You know what that 42.2 Billion pounds doesn't have with it? How many cockerel chicks of not-meat breeds had to find a different situation since they weren't destined to be a layer hen.

2017 Layer Hen population was 351.5 million. Is that just the commercial farms getting counted? What happened to all those that hatched as male? Well... nevermind.

It's too big to think about. It's really a daunting scale. So I only worry about the birds I hatch/raise and try to keep my "outside" chicken consumption to a minimum. It's dang near impossible not to be a hypocrite but I'm not going to embrace the times we're in either.

In other news, Costco is moving to produce their own chicken through their own contracted farmers, so that they can ensure a cheap price for their rotisserie chicken. 15 year contracts offered to the farmers. Originally they were going to try to to keep all of the farms within a 100 mile radius of the processing plant but have since had to look further.

People need to eat, there's no way around it. Options can be incredibly limited by where a person lives or what things cost. There is no easy answer and there is no fix-all. All we have readily available is personal choices and decisions that are within our means.

We can't afford to go buy the type of meat we raise.
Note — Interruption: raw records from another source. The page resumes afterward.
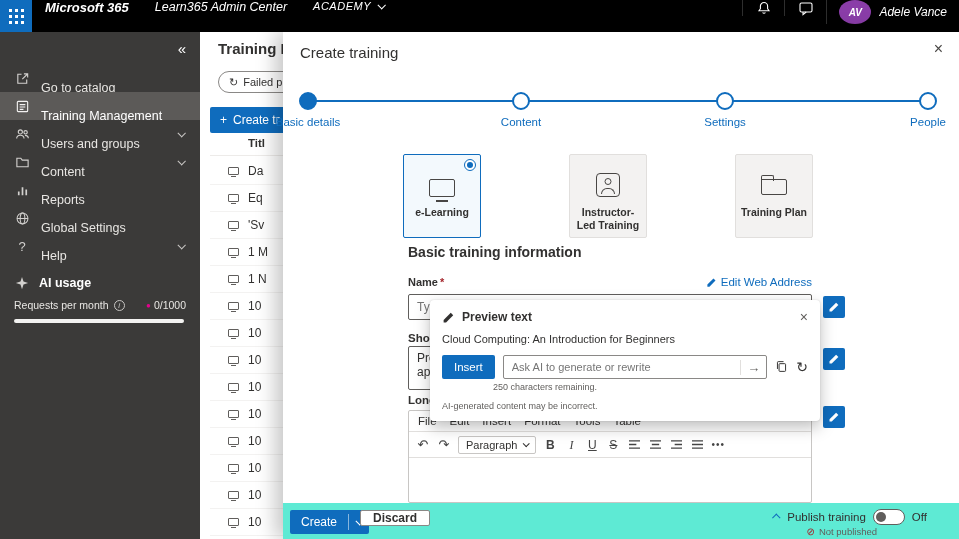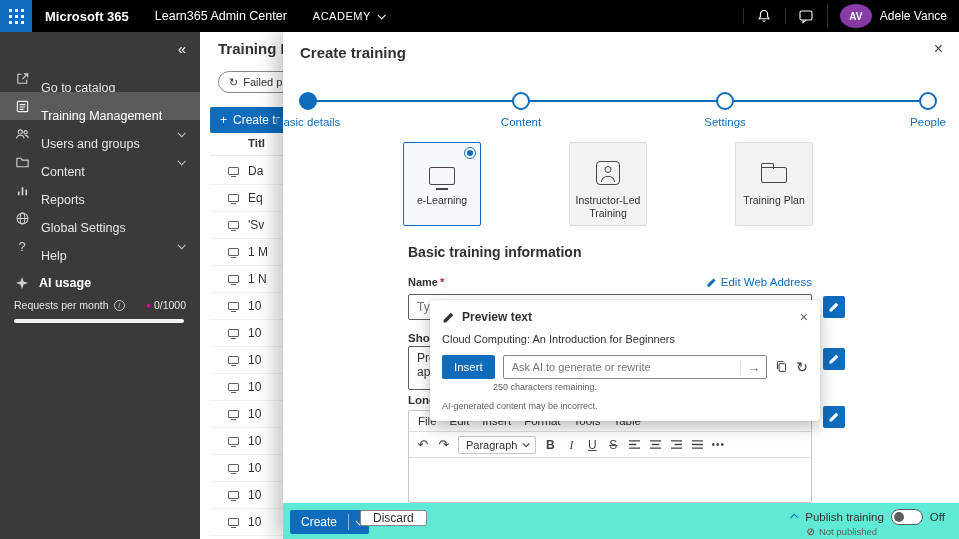--- a/index.html
+++ b/index.html
@@ -8,7 +8,7 @@
   [data-interactable="true"] { cursor:pointer; }
 
   
-  .topbar { height:32px; background:#000; color:#fff; display:flex; align-items:center; }
+  .topbar { height:32px; background:#000; color:#fff; display:flex; align-items:flex-start;font-style:italic; }
   .waffle-btn { width:32px; height:32px; background:#0f6cbd; display:flex; align-items:center; justify-content:center; }
   .tb-seg { display:flex; align-items:center; padding:0 13px; font-size:12.5px; white-space:nowrap; }
   .tb-brand { font-weight:700; font-size:13px; }

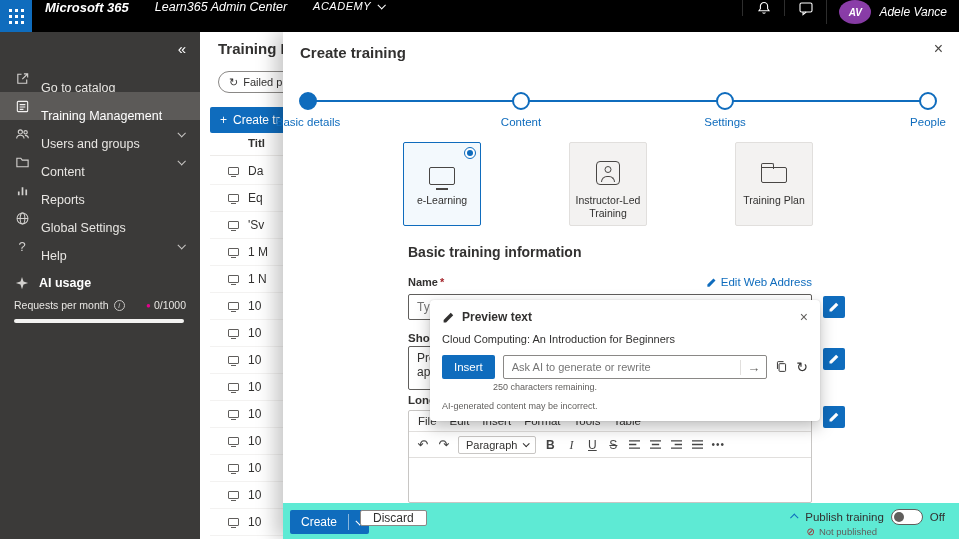--- a/index.html
+++ b/index.html
@@ -56,7 +56,7 @@
 
   
   .modal { position:absolute; left:83px; top:0; right:0; bottom:0; background:#fff; box-shadow:-8px 0 18px rgba(0,0,0,.22); }
-  .m-title { position:absolute; left:17px; top:12px; font-size:15px; font-weight:700; color:#323130; }
+  .m-title { position:absolute; left:17px; top:12px; font-size:15px; font-weight:400; color:#323130; }
   .m-close { position:absolute; right:16px; top:9px; font-size:16px; color:#484644; line-height:1; }
 
   

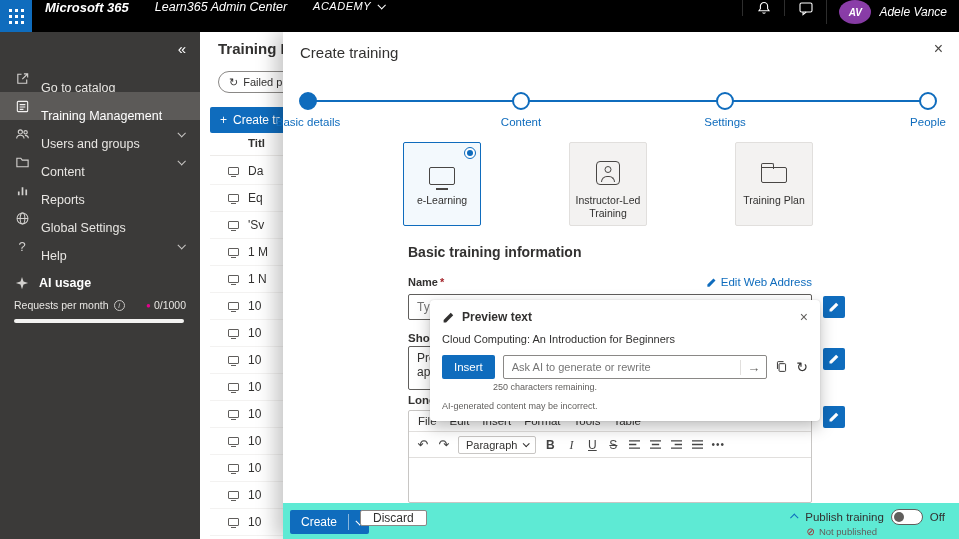--- a/index.html
+++ b/index.html
@@ -67,7 +67,7 @@
   .step-lbl { position:absolute; top:28px; width:140px; text-align:center; font-size:11.5px; color:#0f6cbd; }
 
   
-  .cards { position:absolute; left:120px; top:110px; width:420px; height:86px; }
+  .cards { position:absolute; left:120px; top:122px; width:420px; height:86px;font-weight:bold; }
   .card { position:absolute; top:0; width:78px; height:84px; background:#f3f2f1; border:1px solid #e1dfdd; border-radius:2px; display:flex; flex-direction:column; align-items:center; }
   .card.selected { background:#f3f9fd; border:1.5px solid #0f6cbd; }
   .radio { position:absolute; top:4px; right:4px; width:12px; height:12px; border:1px solid #0f6cbd; border-radius:50%; background:#fff; display:flex; align-items:center; justify-content:center; }

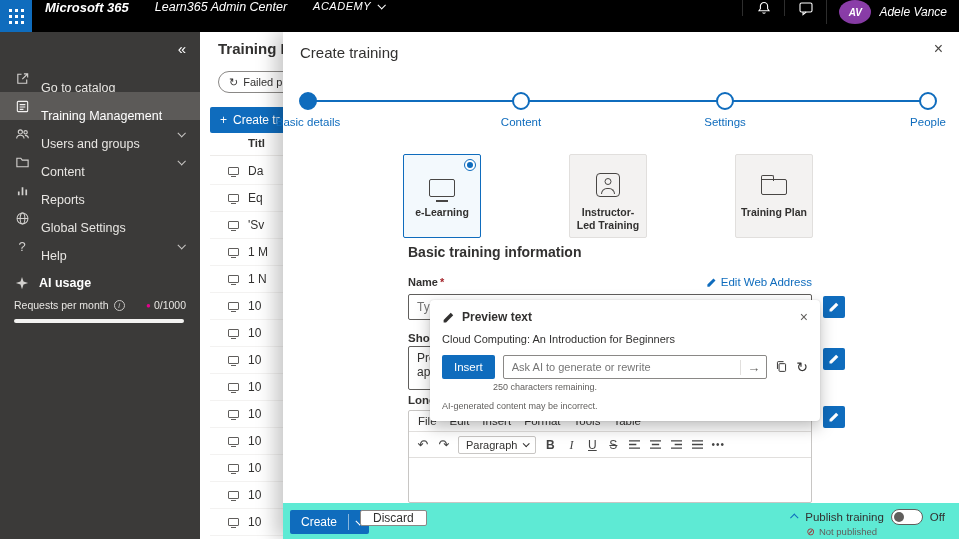--- a/index.html
+++ b/index.html
@@ -126,7 +126,7 @@
   .split-main { padding:0 11px; display:flex; align-items:center; font-size:12px; }
   .split-sep { width:1px; background:rgba(255,255,255,.5); margin:4px 0; }
   .split-chev { width:20px; display:flex; align-items:center; justify-content:center; }
-  .btn-discard { position:absolute; left:77px; top:7px; height:16px; padding:0 12px; background:#fff; border:1px solid #8a8886; border-radius:2px; font-size:12px; font-family:inherit; color:#323130; }
+  .btn-discard { position:absolute; left:77px; top:7px; height:16px; padding:0 12px; background:#fff; border:1px solid #8a8886; border-radius:2px; font-size:12px; font-family:inherit; color:#323130;font-weight:bold; }
   .pub-row { position:absolute; right:14px; top:6px; display:flex; align-items:center; gap:7px; }
   .pub-lbl { font-size:11.5px; color:#323130; }
   .toggle { width:32px; height:16px; border:1px solid #605e5c; border-radius:8px; position:relative; background:#fff; }

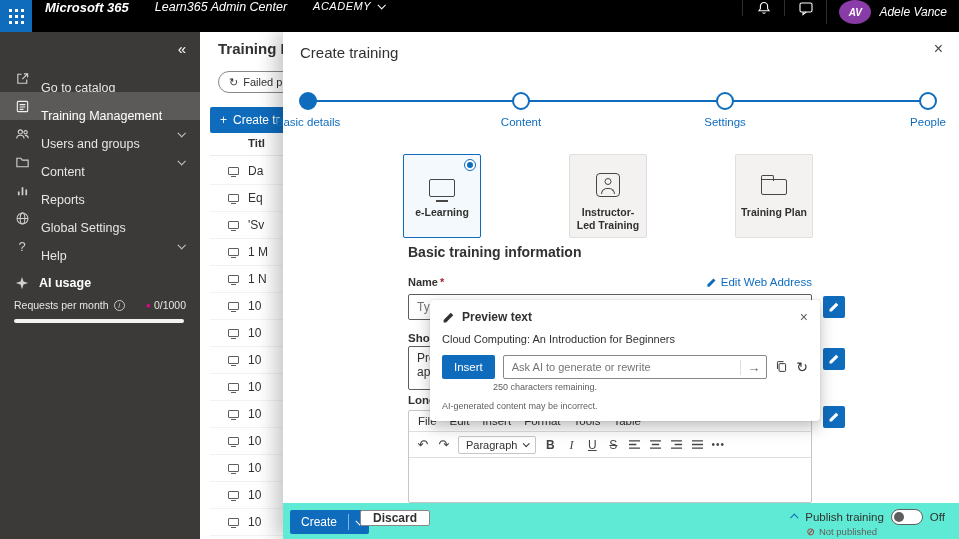--- a/index.html
+++ b/index.html
@@ -127,7 +127,7 @@
   .split-sep { width:1px; background:rgba(255,255,255,.5); margin:4px 0; }
   .split-chev { width:20px; display:flex; align-items:center; justify-content:center; }
   .btn-discard { position:absolute; left:77px; top:7px; height:16px; padding:0 12px; background:#fff; border:1px solid #8a8886; border-radius:2px; font-size:12px; font-family:inherit; color:#323130;font-weight:bold; }
-  .pub-row { position:absolute; right:14px; top:6px; display:flex; align-items:center; gap:7px; }
+  .pub-row { position:absolute; right:32px; top:6px; display:flex; align-items:center; gap:7px; }
   .pub-lbl { font-size:11.5px; color:#323130; }
   .toggle { width:32px; height:16px; border:1px solid #605e5c; border-radius:8px; position:relative; background:#fff; }
   .toggle::after { content:""; position:absolute; left:2px; top:2px; width:10px; height:10px; border-radius:50%; background:#605e5c; }

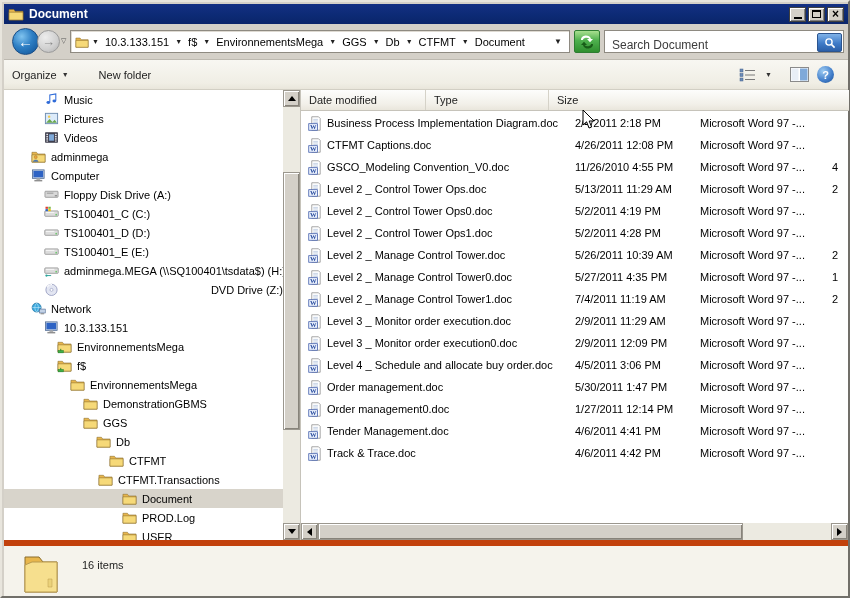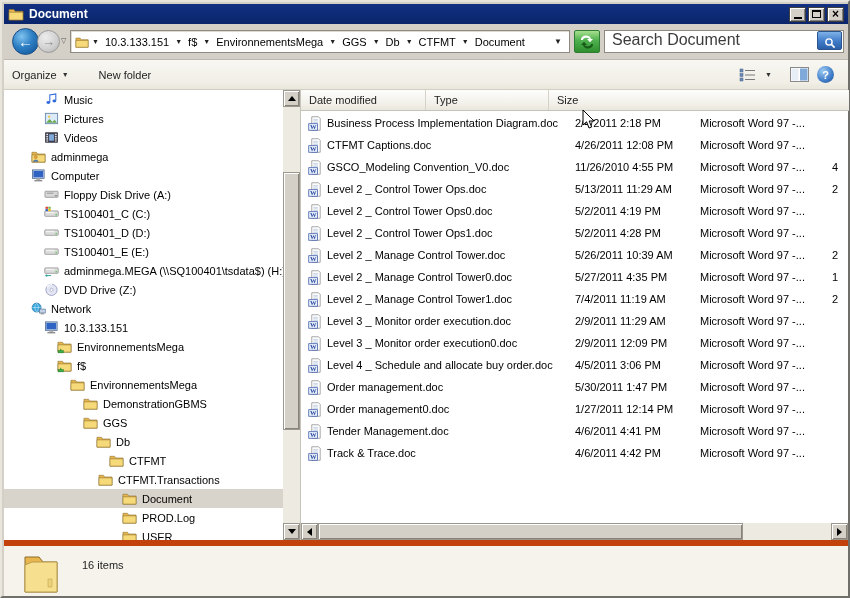--- a/index.html
+++ b/index.html
@@ -45,7 +45,7 @@
     background:linear-gradient(180deg,#A8DF8F 0%,#4EB04E 45%,#2F8F2F 100%);
     border:1px solid #2E7D32; border-radius:2px; display:flex; align-items:center; justify-content:center; }
   .searchbox { left:600px; top:6px; width:240px; height:23px; background:#fff;
-    border:1px solid #8E8A81; display:flex; align-items:flex-start; font-size:16px; color:#3C3C3C;
+    border:1px solid #8E8A81; display:flex; align-items:flex-end; font-size:12px; color:#3C3C3C;
     padding-left:7px; }
   .searchbtn { margin-left:auto; width:25px; height:19px; margin-right:1px;
     background:linear-gradient(180deg,#7FB2E8 0%,#3F7BC8 55%,#2B5FA8 100%);

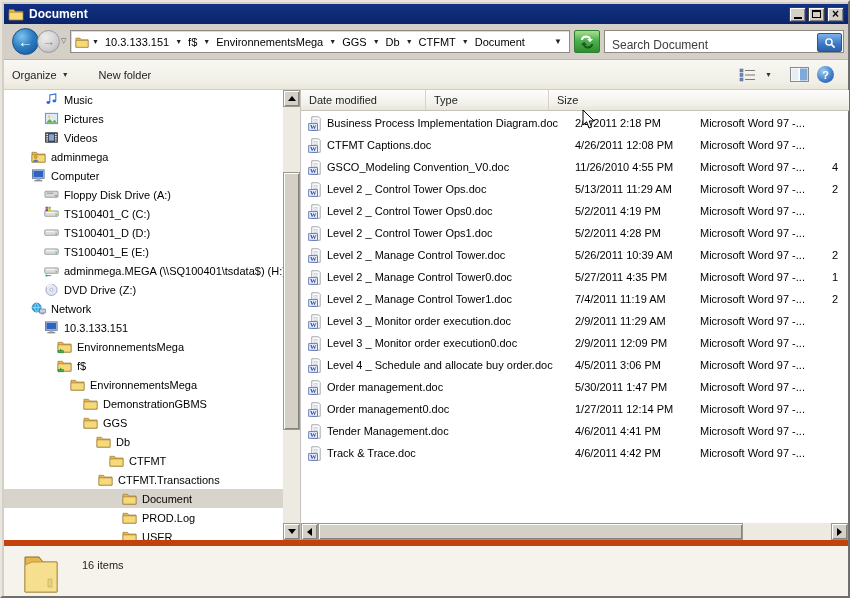--- a/index.html
+++ b/index.html
@@ -347,7 +347,7 @@
         </span>
         <span class="tlabel">adminmega.MEGA (\\SQ100401\tsdata$) (H:)</span>
       </div>
-      <div class="trow" style="padding-left: 40px;">
+      <div class="trow" style="padding-left: 40px; justify-content: space-between;">
         <span class="ticon">
           <svg viewBox="0 0 16 16">
             <circle cx="8" cy="8.4" r="6" fill="#E3E6F2" stroke="#8A90B8" stroke-width="0.8"></circle>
We can afford to keep chickens and go the labor intensive route! It's more fun and satisfying anyways, on the good days when you're not processing. Like hatch day, when more boys than girls isn't a bad thing.

My dogs get a decent Lamb and Rice kibble to supplement their home raised chicken/turkey, instead of "chicken meal" based kibble. Pretty sure I know where all those layer type cockerel chicks went.